One link among all of these systems: Warmer global temperatures allow more water to evaporate from oceans and intensify rainfall, even as they also suck moisture from parched landscapes where it’s not raining (the “wet get wetter, dry get drier” paradox). As measured via precipitable water – the amount of water vapor in an imaginary column over a given point – August 2024 was the wettest August on record globally and the 14th consecutive wettest month on record in analyses dating back to 1940.
Jet-stream weirdness is another factor in play in the Northern Hemisphere. The usual belt of tropical rainfall has been displaced much farther north than usual in Africa, which has moistened parts of the arid Sahara Desert and brought torrents of rain to the semiarid Sahel belt (and perhaps also helped suppress hurricanes across the Main Development Region of the Atlantic).
At midlatitudes — the region of the globe that includes much of North America, Europe, and Asia — blocking patterns and cut-off upper lows have been prevalent in recent days, including Storm Boris and the slow-moving Potential Tropical Cyclone 8, which dumped more than 20 inches of rain on parts of the North Carolina coast. Research extending back more than a decade has pointed to a phenomenon called quasi-resonant amplification, or QRA, as an important factor in prolonged summer weather extremes across the Northern Hemisphere. Such events could become up to 50% more common this century as climate change unfolds, according to a key 2018 paper.
Michael Mann, a climate scientist at Pennsylvania State University and lead author of that paper, is now working to analyze how much the phenomenon may be involved in the recent Northern Hemisphere extremes. This work will take a few more days to finalize, Mann said in a direct message. He added: “What I can say is that this does look like a potential QRA pattern, consistent with our work suggesting that anthropogenic climate change is leading to an increase incidence of such setups.”

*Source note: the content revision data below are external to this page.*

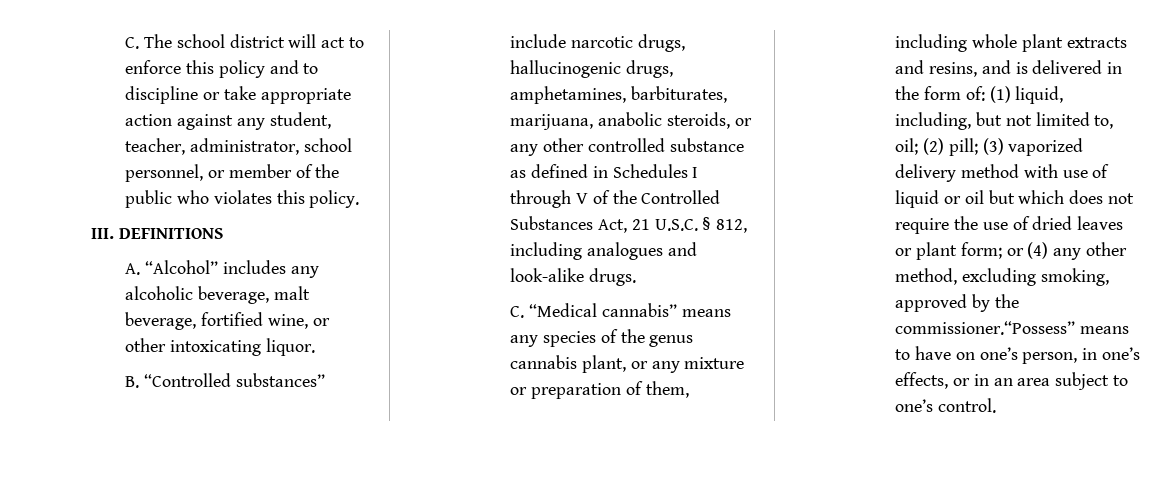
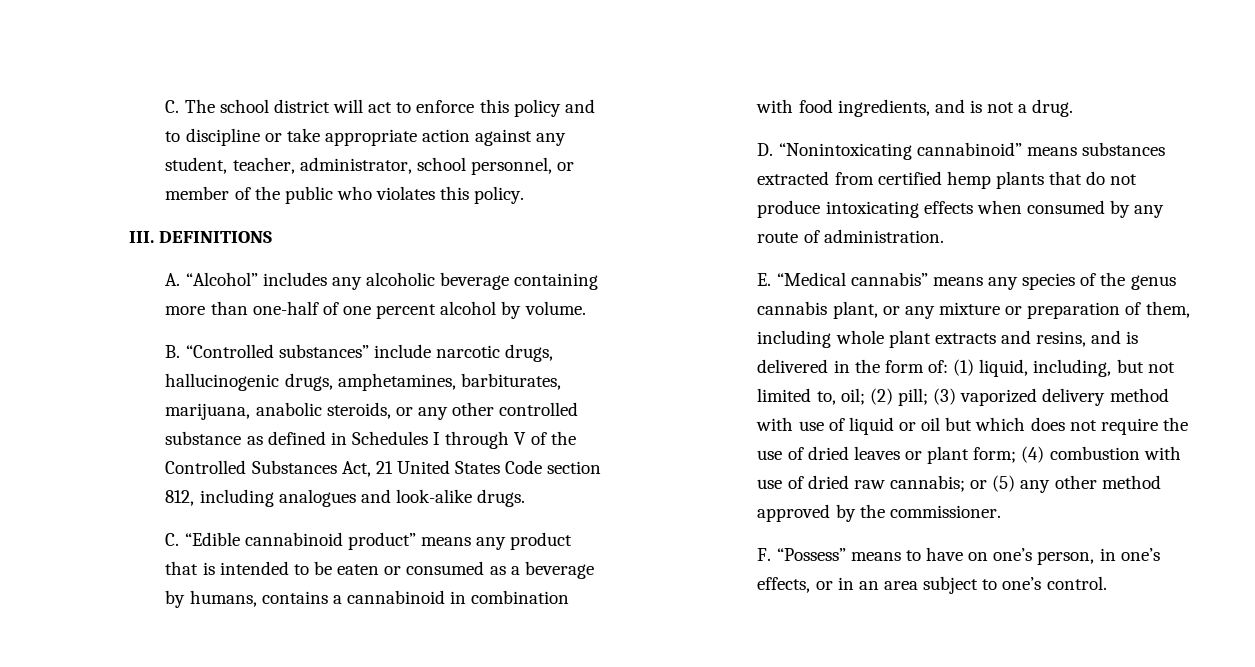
- A. “Alcohol” includes any alcoholic beverage, malt beverage, fortified wine, or other intoxicating liquor.
+ A. “Alcohol” includes any alcoholic beverage containing more than one-half of one percent alcohol by volume.
- B. “Controlled substances” include narcotic drugs, hallucinogenic drugs, amphetamines, barbiturates, marijuana, anabolic steroids, or any other controlled substance as defined in Schedules I through V of the Controlled Substances Act, 21 U.S.C. § 812, including analogues and look-alike drugs.
+ B. “Controlled substances” include narcotic drugs, hallucinogenic drugs, amphetamines, barbiturates, marijuana, anabolic steroids, or any other controlled substance as defined in Schedules I through V of the Controlled Substances Act, 21 United States Code section 812, including analogues and look-alike drugs.
- C. “Medical cannabis” means any species of the genus cannabis plant, or any mixture or preparation of them, including whole plant extracts and resins, and is delivered in the form of:
+ C. “Edible cannabinoid product” means any product that is intended to be eaten or consumed as a beverage by humans, contains a cannabinoid in combination with food ingredients, and is not a drug.
+ D. “Nonintoxicating cannabinoid” means substances extracted from certified hemp plants that do not produce intoxicating effects when consumed by any route of administration.
+ E. “Medical cannabis” means any species of the genus cannabis plant, or any mixture or preparation of them, including whole plant extracts and resins, and is delivered in the form of:
- or (4) any other method, excluding smoking, approved by the commissioner.“Possess” means to have on one’s person, in one’s effects, or in an area subject to one’s control.
+ (4) combustion with use of dried raw cannabis; or (5) any other method approved by the commissioner.
+ F. “Possess” means to have on one’s person, in one’s effects, or in an area subject to one’s control.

Flooding in West and Central Africa
Torrential rains during July, August, and September have unleashed catastrophic floods in West and Central Africa, affecting over 4 million people in 14 countries: Benin, Cameroon, Central African Republic, Chad, Côte d’Ivoire, Gambia, Guinea, Guinea Bissau, Liberia, Mali, Niger, Nigeria, Sierra Leone, and Togo. According to the U.N. World Food Program, the floods have exacerbated a regional hunger crisis that was already affecting 55 million people – four times more people than five years ago. At least 1,096 people have been killed in five of the countries, according to a variety of sources:
Chad: 487 killed, 70,000 homes destroyed, 1.6 million affected
Nigeria: 269 killed, 640,000 displaced
Niger: 265 killed, 69,000 homes destroyed, 649,000 affected
Mali: 55 killed, 344,000 affected, worst floods since the 1960s
Cameroon: 20 killed
Climate change is increasing the severity of deadly African weather disasters
Despite recent improved weather forecasting technology and increased disaster awareness and preparation efforts, the African continent has suffered an unprecedented number of deadly weather-related disasters over the past two years. This year’s floods are the eighth weather-related disaster to kill at least 500 Africans since 2022; an astonishing 27% of the continent’s 30 deadliest weather-related disasters since 1900 have occurred since 2022 (Fig. 2).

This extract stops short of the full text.